WHAT YOU WILL DO | How many lines in these entries contain the string "Silver"? Reply with the number alone.

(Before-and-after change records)
================

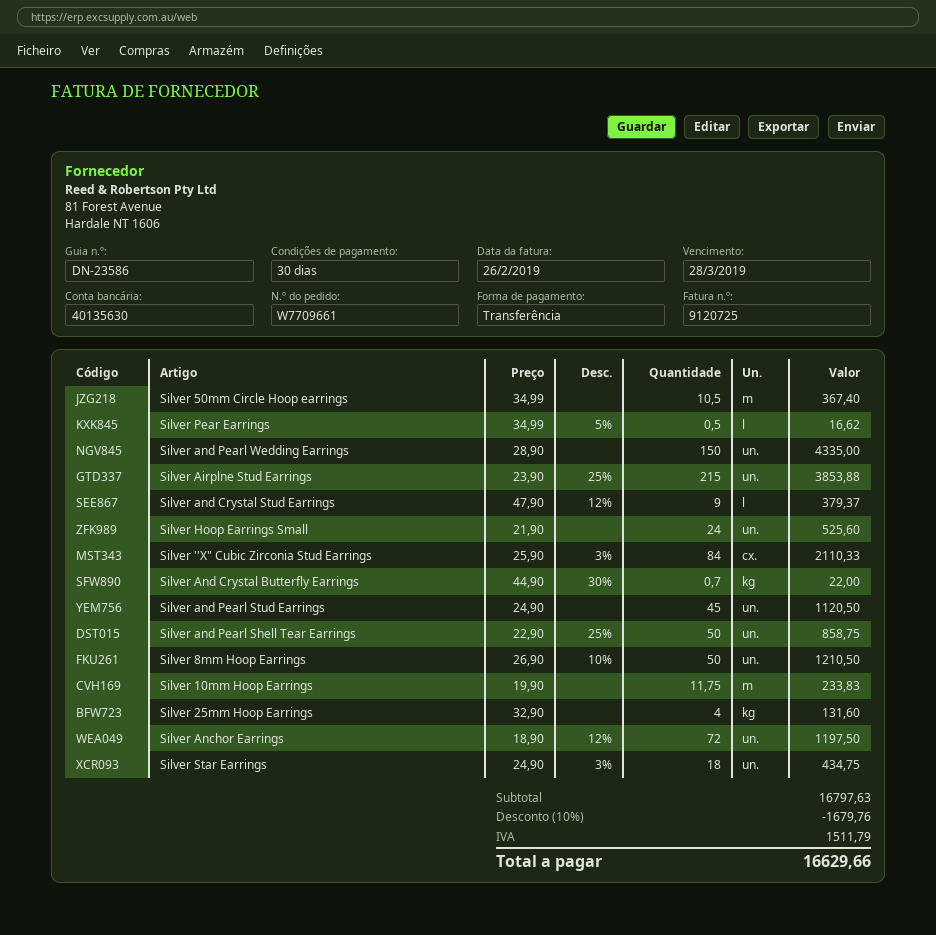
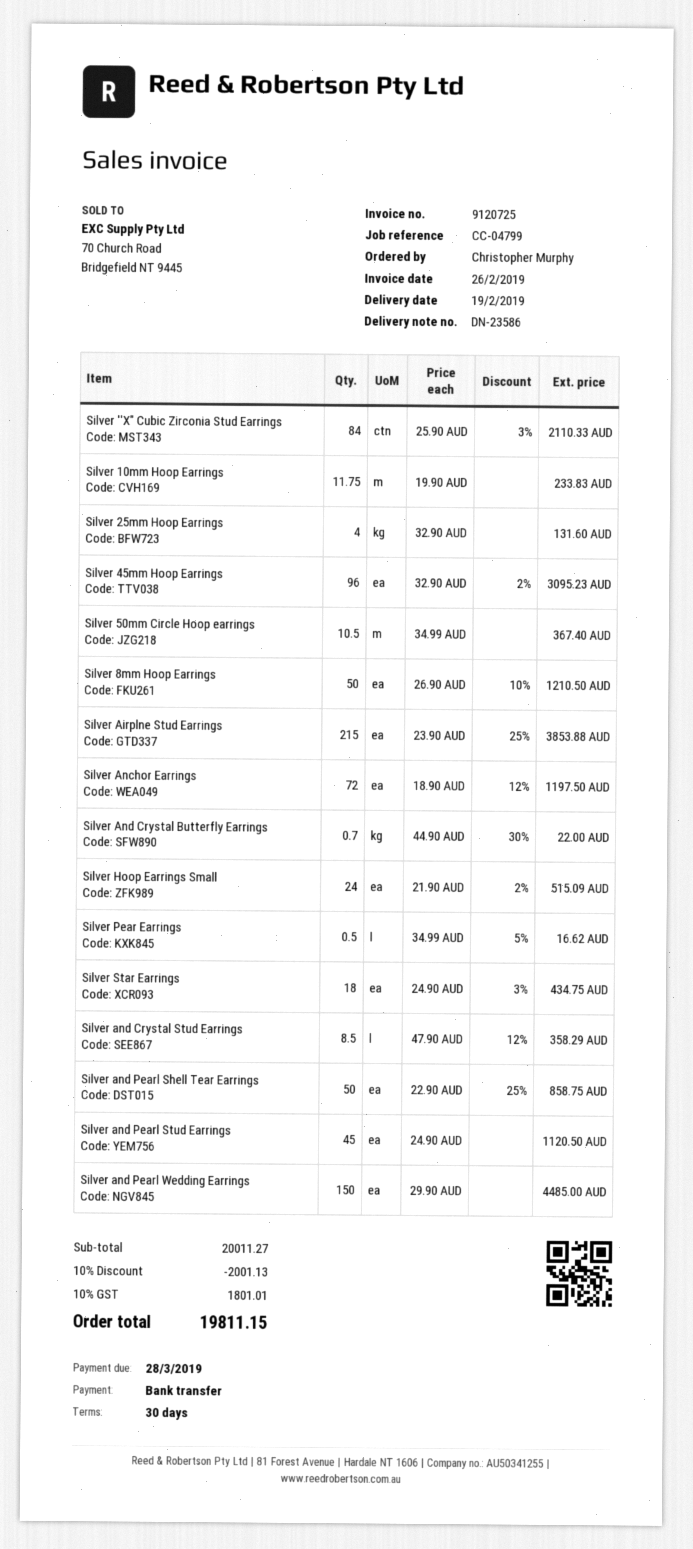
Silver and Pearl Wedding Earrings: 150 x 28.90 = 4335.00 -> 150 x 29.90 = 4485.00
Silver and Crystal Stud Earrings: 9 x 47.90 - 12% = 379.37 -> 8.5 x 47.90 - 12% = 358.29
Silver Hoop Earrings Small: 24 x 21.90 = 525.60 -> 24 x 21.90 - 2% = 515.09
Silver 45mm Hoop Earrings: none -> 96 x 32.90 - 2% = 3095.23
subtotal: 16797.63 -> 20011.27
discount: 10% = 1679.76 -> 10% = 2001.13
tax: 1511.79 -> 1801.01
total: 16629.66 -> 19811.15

================

FINISHED EXERCISE | 4